Open ktosiek opened 7 years ago
Hi @ktosiek, I think that could be a great addition. Would you see this working to reduce the time it takes to regenerate views when sync_pgviews
is run on a live system?
That's the idea. Currently the view is locked from the moment of issuing delete until it's recreated. With this scheme it could only get locked for a short time.
Edit: I've just realized, are those drops/creates in a transaction? If not there's a time when the view does not exist at all
I've just confirmed (by getting failures on prod, should've tested earlier >_>) that those drops/creates are in fact in separate transactions.
I think the best approach would be sync_pgviews call REFRESH MATERIALIZED VIEW mymatview;, instead of dropping and creating it again:
https://www.postgresql.org/docs/9.4/static/rules-materializedviews.html
Btw, with PR #45 drops/creates will now be run within the same transaction
Just for the record: my motivation was getting the performance of REFRESH with concurrency of REFRESH CONCURRENTLY.
Drop/create in one transaction will block all transactions using the view, this is similar to just calling REFRESH. To keep the view accessible one can use REFRESH CONCURRENTLY, which has different performance - it's more like deleting all rows and inserting the new ones. This is much slower than a full refresh for bigger views, but doesn't keep an exclusive lock on the view.
Edit: I probably got the performance characteristics of CONCURRENTLY wrong, but it was much slower where I've tried to use it
I've got a materialized view in production that takes 2m15s to REFRESH, and 9m30s to REFRESH CONCURRENTLY. When it hurts, it hurts bad :P Doing a create & swap would be a godsend – especially if the materialized view has indices, because they can be created after the view has been populated with data, in one fell swoop.

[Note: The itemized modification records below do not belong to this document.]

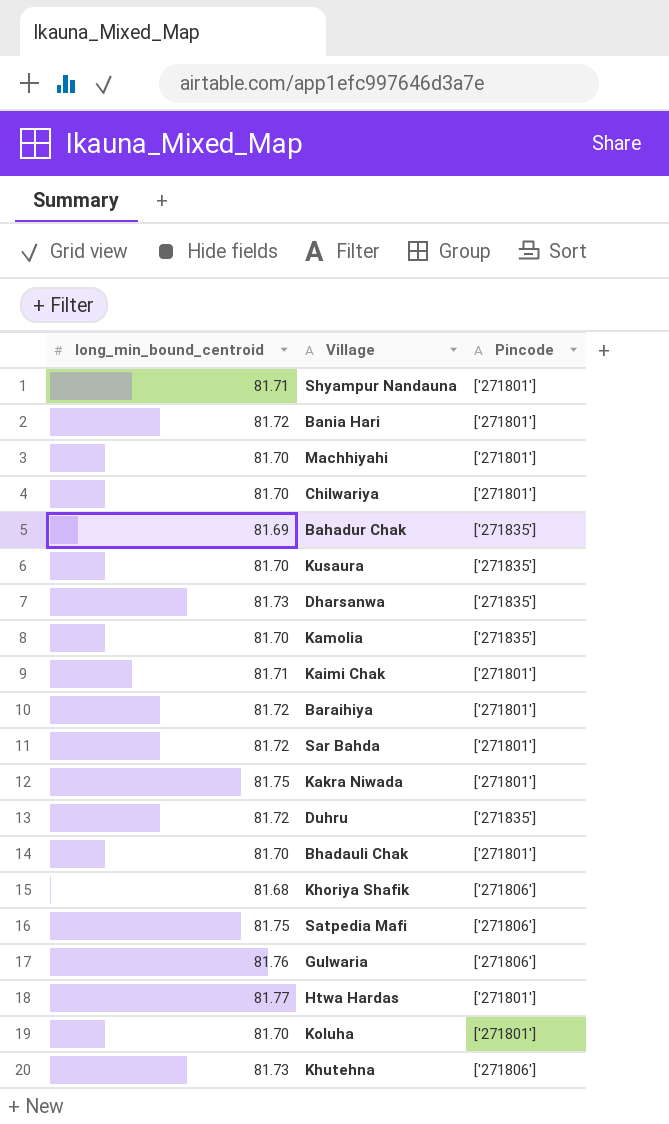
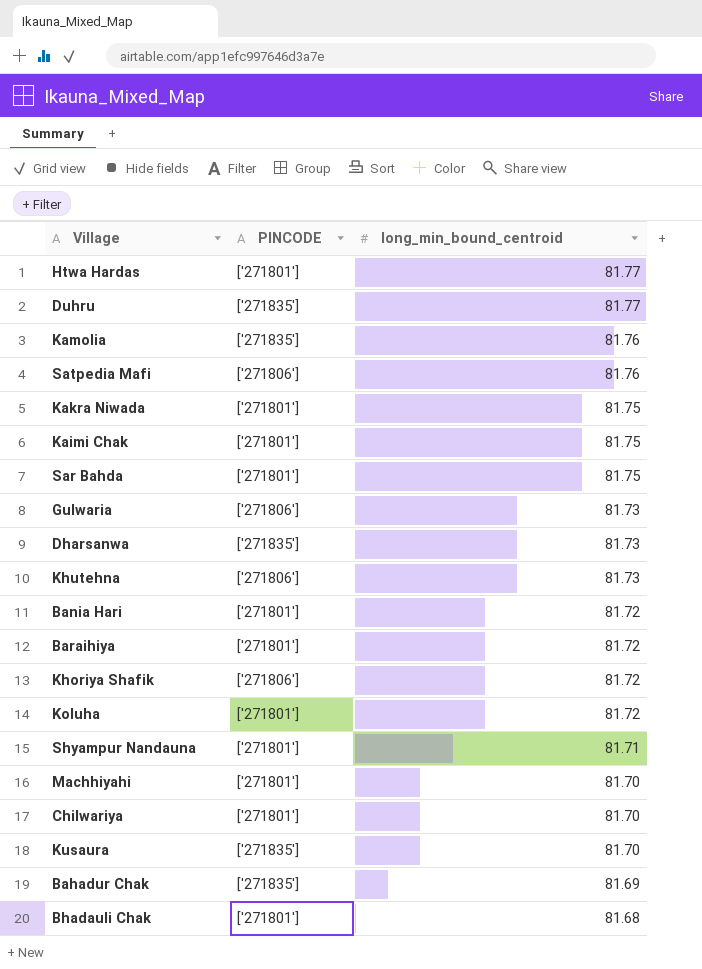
row order: none -> long_min_bound_centroid descending
column name: Pincode -> PINCODE
column long_min_bound_centroid | position: 1 -> 3
Duhru | long_min_bound_centroid: 81.72 -> 81.77
Kamolia | long_min_bound_centroid: 81.70 -> 81.76
Satpedia Mafi | long_min_bound_centroid: 81.75 -> 81.76
Kaimi Chak | long_min_bound_centroid: 81.71 -> 81.75
Sar Bahda | long_min_bound_centroid: 81.72 -> 81.75
Gulwaria | long_min_bound_centroid: 81.76 -> 81.73
Khoriya Shafik | long_min_bound_centroid: 81.68 -> 81.72
Koluha | long_min_bound_centroid: 81.70 -> 81.72
Bhadauli Chak | long_min_bound_centroid: 81.70 -> 81.68

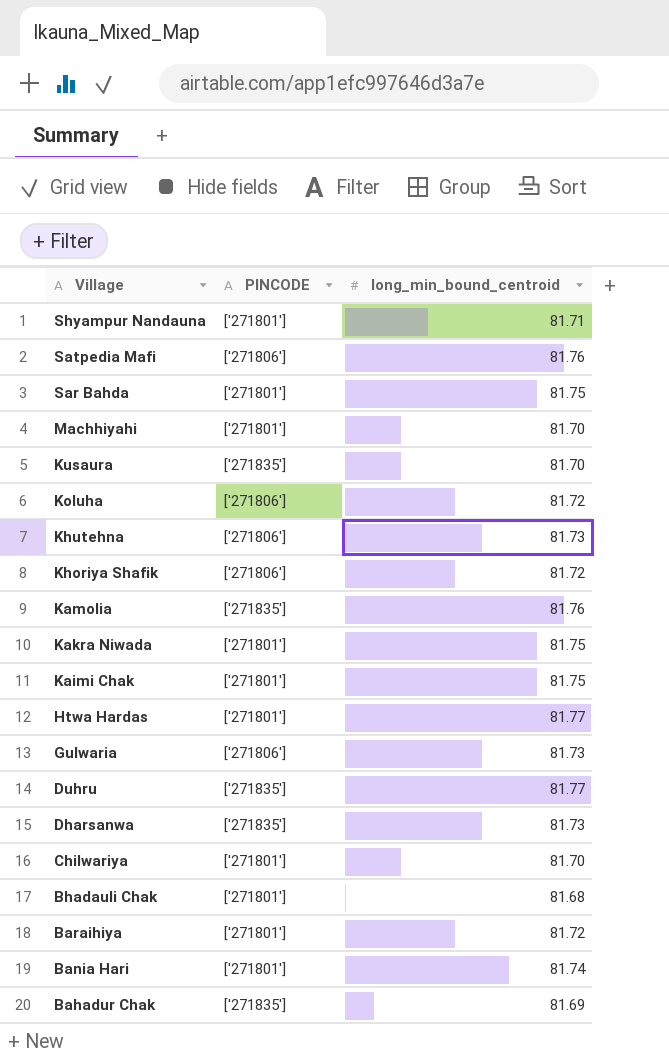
row order: long_min_bound_centroid descending -> Village descending
Koluha | PINCODE: ['271801'] -> ['271806']
Bania Hari | long_min_bound_centroid: 81.72 -> 81.74

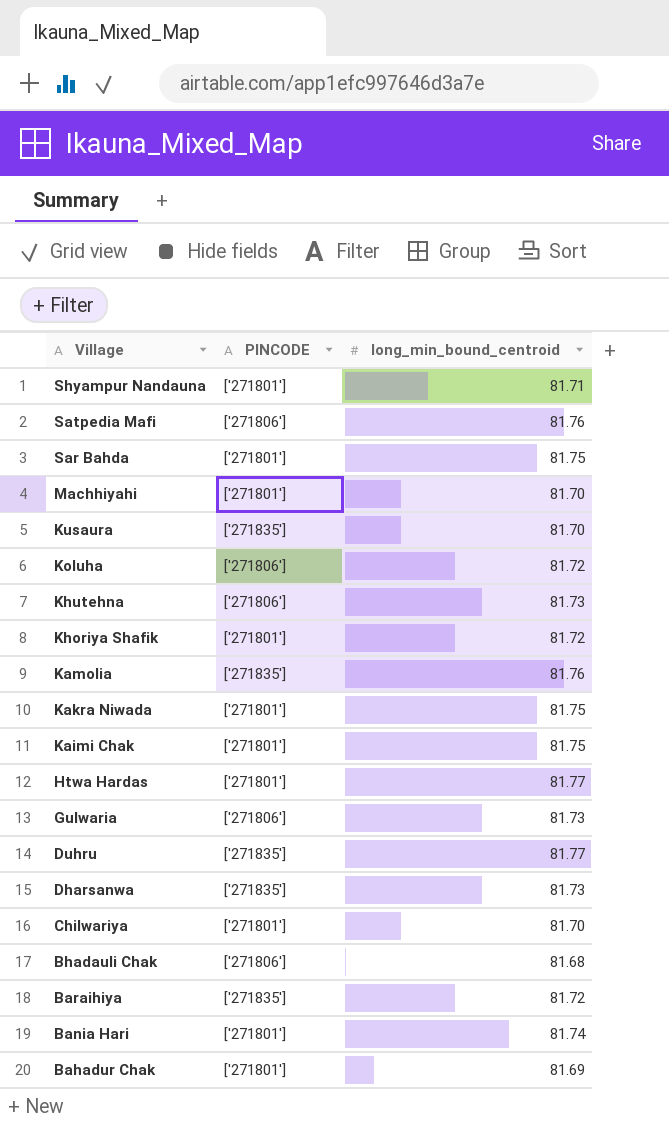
Khoriya Shafik | PINCODE: ['271806'] -> ['271801']
Bhadauli Chak | PINCODE: ['271801'] -> ['271806']
Baraihiya | PINCODE: ['271801'] -> ['271835']
Bahadur Chak | PINCODE: ['271835'] -> ['271801']

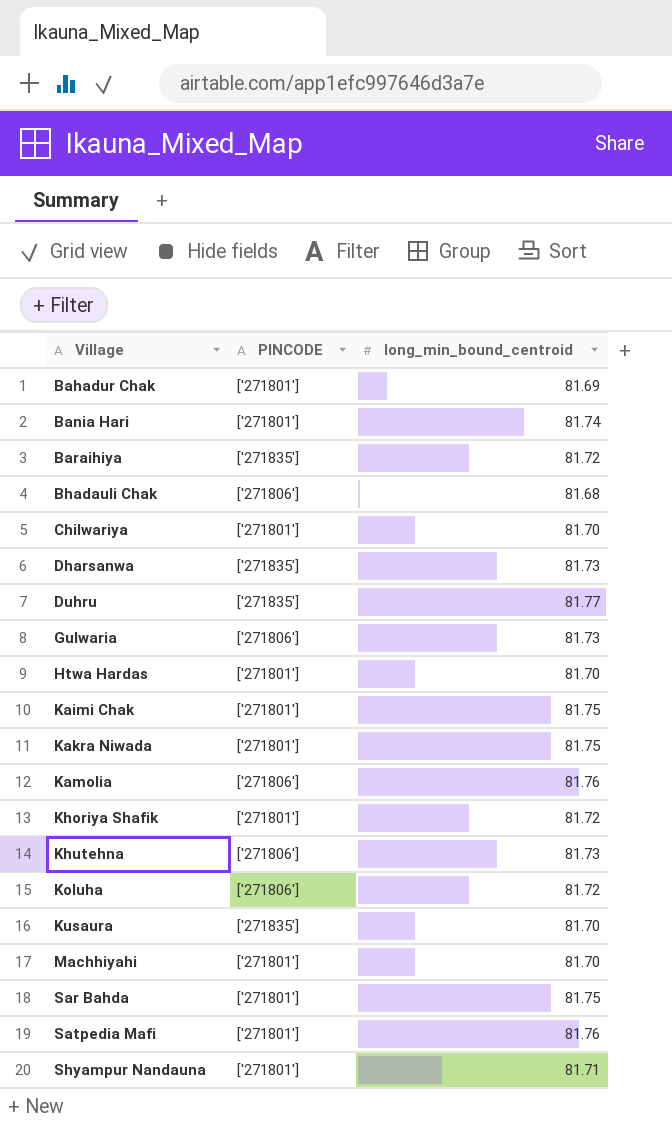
row order: Village descending -> Village ascending
Htwa Hardas | long_min_bound_centroid: 81.77 -> 81.70
Kamolia | PINCODE: ['271835'] -> ['271806']
Satpedia Mafi | PINCODE: ['271806'] -> ['271801']

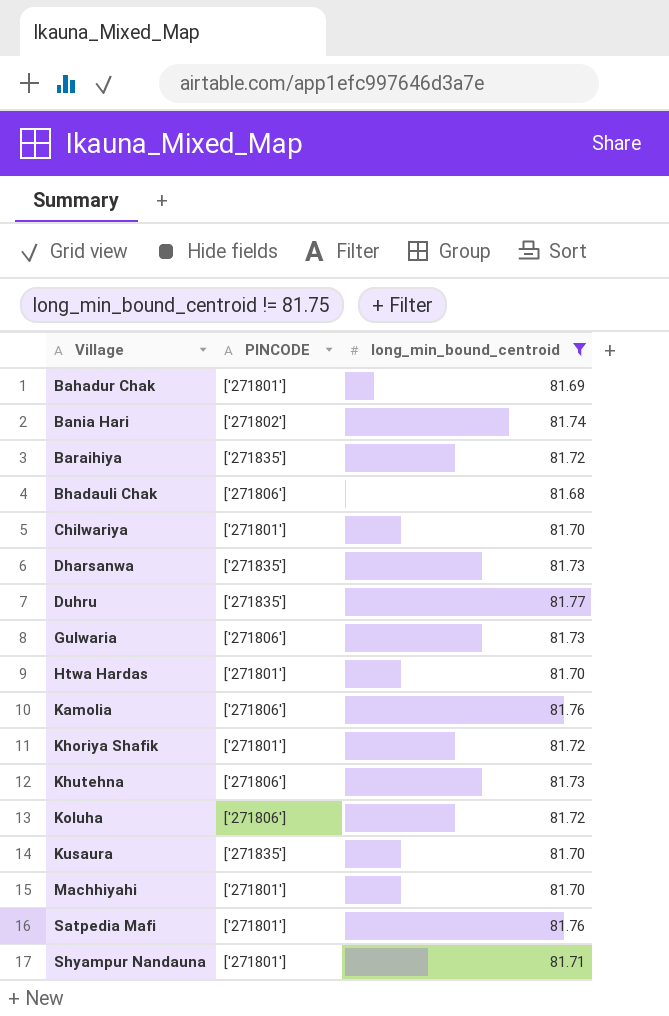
filter: none -> long_min_bound_centroid != 81.75
Bania Hari | PINCODE: ['271801'] -> ['271802']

I'd like to open a PR for this at some point. I've begun introducing this refresh-by-swap in-house, and I'd like to share the code. While working on it, I noticed that indexes declared on the MatView are not created. This subclass also introduces creation of indexes through a tailored utilization of the migration autodetector.
import random
import string
from typing import List, Dict, Tuple
from django.apps import apps
from django.db import connection, transaction
from django.db.backends.base.base import BaseDatabaseWrapper
from django.db.backends.base.schema import BaseDatabaseSchemaEditor
from django.db.migrations import Migration
from django.db.migrations.autodetector import MigrationAutodetector
from django.db.migrations.state import ModelState, ProjectState
from django_pgviews.view import MaterializedView, ReadOnlyMaterializedView
def get_random_chars(n: int) -> str:
chars = random.sample(string.digits + string.ascii_lowercase, n)
return ''.join(chars)
class NonClashingMatViewSchemaEditor(BaseDatabaseSchemaEditor):
"""Uses temp names for indexes, generating rename stmts to be applied later
This special SQL-collection-only SchemaEditor subclass alters the names
used for CREATE INDEX statements, so they don't clash with any existing
index names. The SQL statements to rename the indexes to their proper names
are collected in a separate attribute, `collected_rename_sql`.
"""
sql_rename_index = "ALTER INDEX %(old_name)s RENAME TO %(new_name)s;"
# matviews do not support constraints
sql_create_check = ("-- Materialized views do not support constraints\n"
"-- ALTER TABLE %(table)s ADD CONSTRAINT %(name)s CHECK (%(check)s)")
sql_create_unique = ("-- Materialized views do not support constraints\n"
"-- ALTER TABLE %(table)s ADD CONSTRAINT %(name)s UNIQUE (%(columns)s)")
def __init__(self, connection: BaseDatabaseWrapper, prefix: str, atomic: bool = True):
self.prefix = prefix
self.collected_rename_sql = []
super().__init__(connection=connection, collect_sql=True, atomic=atomic)
def _create_index_sql(self,
model,
fields,
*,
name=None,
suffix='',
using='',
db_tablespace=None,
col_suffixes=(),
sql=None,
) -> str:
temp_name = super()._create_index_name(
table_name=self.prefix,
column_names=(),
suffix=f'_tmp_{len(self.collected_rename_sql)}',
)
self.collected_rename_sql.append(self._rename_index_sql(temp_name, name))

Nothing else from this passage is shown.